Just for kicks, I modified ajaxRequest so that instead of calling some fictional, example URL, it calls http://www.hunlock.com/examples/noajax.html by changing the line which reads...

   var url='http://somedomain.com/getdata.php?doc=sometext.txt'; // This is the URL we will call.
to   
   var url='http://www.hunlock.com/examples/notajax.html';     // This is the URL we will call.

Now click on this link and see what happens. Pretty much exactly the same thing as our original no-ajax result save that the division tags are visible here.

So AJAX isn't this big, spooky, complex technology after all! It's just a more complicated way to get data back from the server without using IFRAMES! Hooray!

Javascript, of course, is only one-half of the equation. For AJAX to work to its full potential you need a server side program to process the requests and send back some data. While the server side program is worthy of its own tutorial, it's simple enough to include a small section of code here. Here's what http://somedomain.com/getdata.php would look like on the server.

<?php
   header("Cache-Control: no-cache, must-revalidate");     // Must do cache-control headers
   header("Expires: Mon, 26 Jul 1997 05:00:00 GMT");       // or IE will pull from cache 100% of time (which is really bad)
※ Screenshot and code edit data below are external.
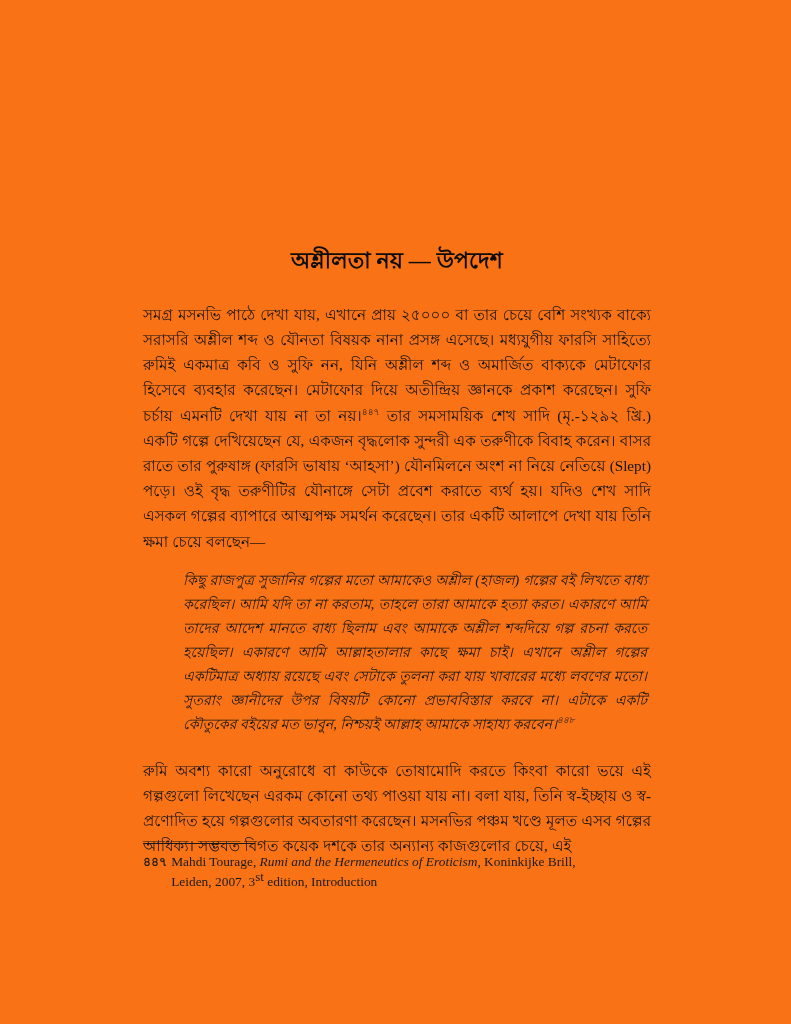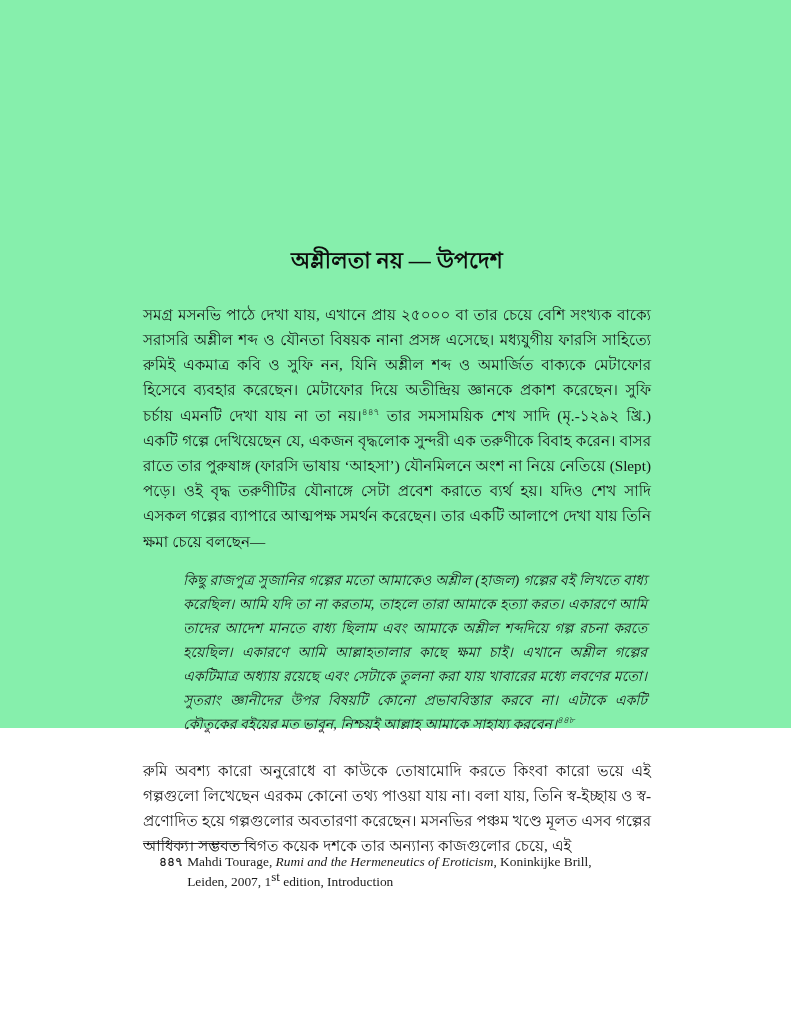--- a/index.html
+++ b/index.html
@@ -21,8 +21,8 @@
     left: 0;
     top: 0;
     width: 791px;
-    height: 728px;
-    background: #86efac;
+    height: 1024px;
+    background: #f97316;
   }
 
   .content {

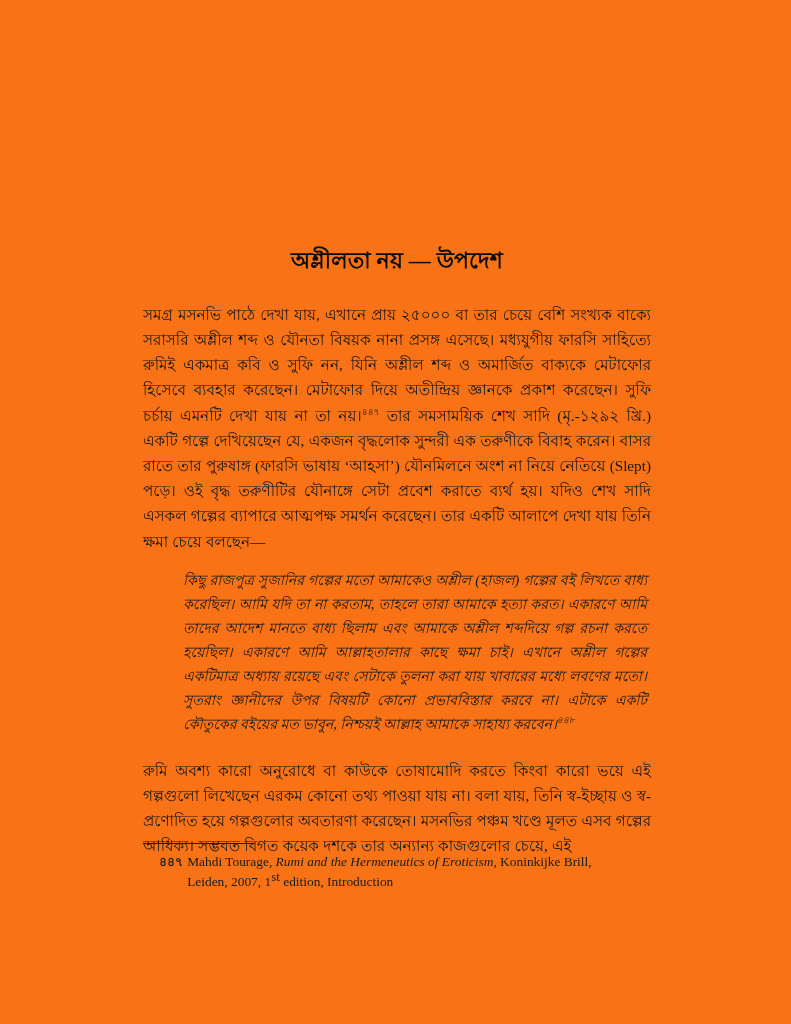--- a/index.html
+++ b/index.html
@@ -98,7 +98,7 @@
     font-size: 13.4px;
     line-height: 20px;
     color: #1a1a1a;
-    margin: 0 0 2px 16px;
+    margin: 0 0 2px 0;
     padding-left: 26px;
     text-indent: -26px;
     text-align: left;

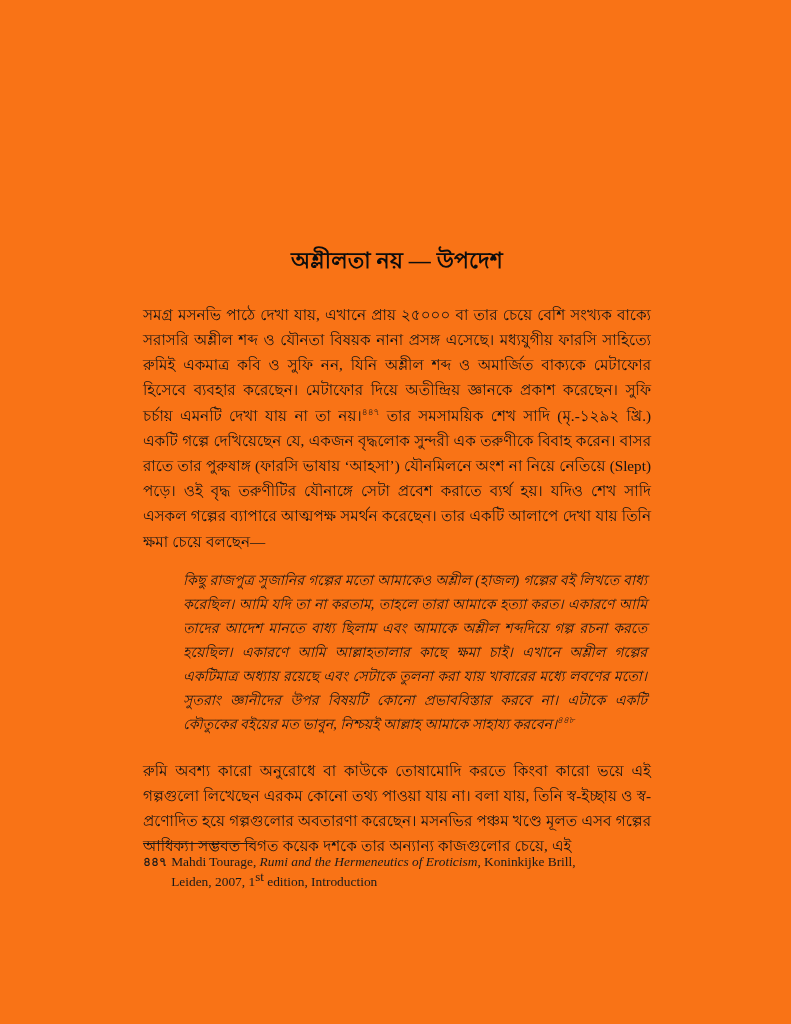--- a/index.html
+++ b/index.html
@@ -158,7 +158,7 @@
 
     <p class="footnote"><span class="fn-num">৪৪৭</span><span class="fn-wrap"><span>Mahdi Tourage,</span>
         <span class="fn-title">Rumi and the Hermeneutics of Eroticism</span><span>, Koninkijke Brill,</span>
-        <span class="fn-line2"><span>Leiden, 2007, 1</span><sup class="ord">st</sup><span> edition,  Introduction</span></span>
+        <span class="fn-line2"><span>Leiden, 2007, 3</span><sup class="ord">st</sup><span> edition,  Introduction</span></span>
       </span></p>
   readfile($doc);                                         // send file to browser
                                                           // $doc is whatever was passed as doc= in the url.
                                                           // getdata.php?doc=hello.txt will open hello.txt.
?>

Pretty simple huh? All we do is pass two cache-control headers to make sure IE won't cache the url then do a simple readfile of file which was passed as doc= in the url. You'll also note, I hope, that this is horribly insecure. It's good to illustrate what's happening but you certainly don't want to use this live on the web.

Now that you have a basic grasp of what ajax is actually doing, there are two related articles you may want to browse. The first is Concurrent Ajax which shows you how to set up your AJAX function as an object making it trivial to do many different and simultaneous AJAX calls -- basically a bare bones AJAX framework without all the bells and whistles that separate you from what's really going on in your code. The second is Ajax Post-It Notes which detail how to POST data in AJAX instead of relying solely on GET -- after all, the last thing you want is for someone's credit card number, social security number or other personal data to start showing up in your server log files!